- [PROMPT]
Please output exactly the part of the records below that opens with the line containing "Sandalias Birkenstock Arizona" and closes with the line containing "subtotal: 2130.04 -> 2265.60", both lines included, and nothing else.
________________________________________
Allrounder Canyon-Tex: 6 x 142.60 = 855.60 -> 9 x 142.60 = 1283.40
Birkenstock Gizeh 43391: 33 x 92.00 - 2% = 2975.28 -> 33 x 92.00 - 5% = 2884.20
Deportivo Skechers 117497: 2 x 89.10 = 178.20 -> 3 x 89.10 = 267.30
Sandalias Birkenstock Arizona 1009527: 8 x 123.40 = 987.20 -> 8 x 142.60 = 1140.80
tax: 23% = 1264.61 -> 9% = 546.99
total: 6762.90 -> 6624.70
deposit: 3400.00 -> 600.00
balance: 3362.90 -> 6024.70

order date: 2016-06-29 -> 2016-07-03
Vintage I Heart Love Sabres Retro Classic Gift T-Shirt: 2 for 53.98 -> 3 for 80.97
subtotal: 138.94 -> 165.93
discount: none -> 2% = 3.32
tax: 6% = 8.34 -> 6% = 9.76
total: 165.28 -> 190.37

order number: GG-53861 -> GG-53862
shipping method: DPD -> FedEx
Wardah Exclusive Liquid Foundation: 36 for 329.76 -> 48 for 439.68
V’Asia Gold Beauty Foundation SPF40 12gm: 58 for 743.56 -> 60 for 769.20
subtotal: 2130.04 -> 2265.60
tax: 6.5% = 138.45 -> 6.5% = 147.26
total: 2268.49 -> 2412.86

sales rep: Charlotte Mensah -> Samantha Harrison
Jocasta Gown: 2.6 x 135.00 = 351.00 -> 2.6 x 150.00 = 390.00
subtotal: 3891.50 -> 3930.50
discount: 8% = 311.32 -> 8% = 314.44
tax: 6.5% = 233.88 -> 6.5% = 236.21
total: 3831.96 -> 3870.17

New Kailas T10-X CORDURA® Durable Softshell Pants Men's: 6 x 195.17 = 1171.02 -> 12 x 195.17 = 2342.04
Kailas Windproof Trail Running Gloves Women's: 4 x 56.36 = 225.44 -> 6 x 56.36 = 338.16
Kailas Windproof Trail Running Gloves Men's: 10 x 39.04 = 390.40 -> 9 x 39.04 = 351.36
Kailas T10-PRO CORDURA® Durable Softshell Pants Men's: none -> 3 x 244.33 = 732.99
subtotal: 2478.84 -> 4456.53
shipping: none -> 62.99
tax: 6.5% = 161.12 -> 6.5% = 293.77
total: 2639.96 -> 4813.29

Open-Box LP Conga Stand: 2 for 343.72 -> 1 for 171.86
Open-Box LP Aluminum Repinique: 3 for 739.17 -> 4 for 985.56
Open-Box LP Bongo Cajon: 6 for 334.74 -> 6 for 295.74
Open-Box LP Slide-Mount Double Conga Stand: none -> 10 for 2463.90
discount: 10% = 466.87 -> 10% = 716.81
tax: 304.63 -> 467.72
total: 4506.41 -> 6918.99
________________________________________
- [RESULT FOR THIS TASK]
Sandalias Birkenstock Arizona 1009527: 8 x 123.40 = 987.20 -> 8 x 142.60 = 1140.80
tax: 23% = 1264.61 -> 9% = 546.99
total: 6762.90 -> 6624.70
deposit: 3400.00 -> 600.00
balance: 3362.90 -> 6024.70

order date: 2016-06-29 -> 2016-07-03
Vintage I Heart Love Sabres Retro Classic Gift T-Shirt: 2 for 53.98 -> 3 for 80.97
subtotal: 138.94 -> 165.93
discount: none -> 2% = 3.32
tax: 6% = 8.34 -> 6% = 9.76
total: 165.28 -> 190.37

order number: GG-53861 -> GG-53862
shipping method: DPD -> FedEx
Wardah Exclusive Liquid Foundation: 36 for 329.76 -> 48 for 439.68
V’Asia Gold Beauty Foundation SPF40 12gm: 58 for 743.56 -> 60 for 769.20
subtotal: 2130.04 -> 2265.60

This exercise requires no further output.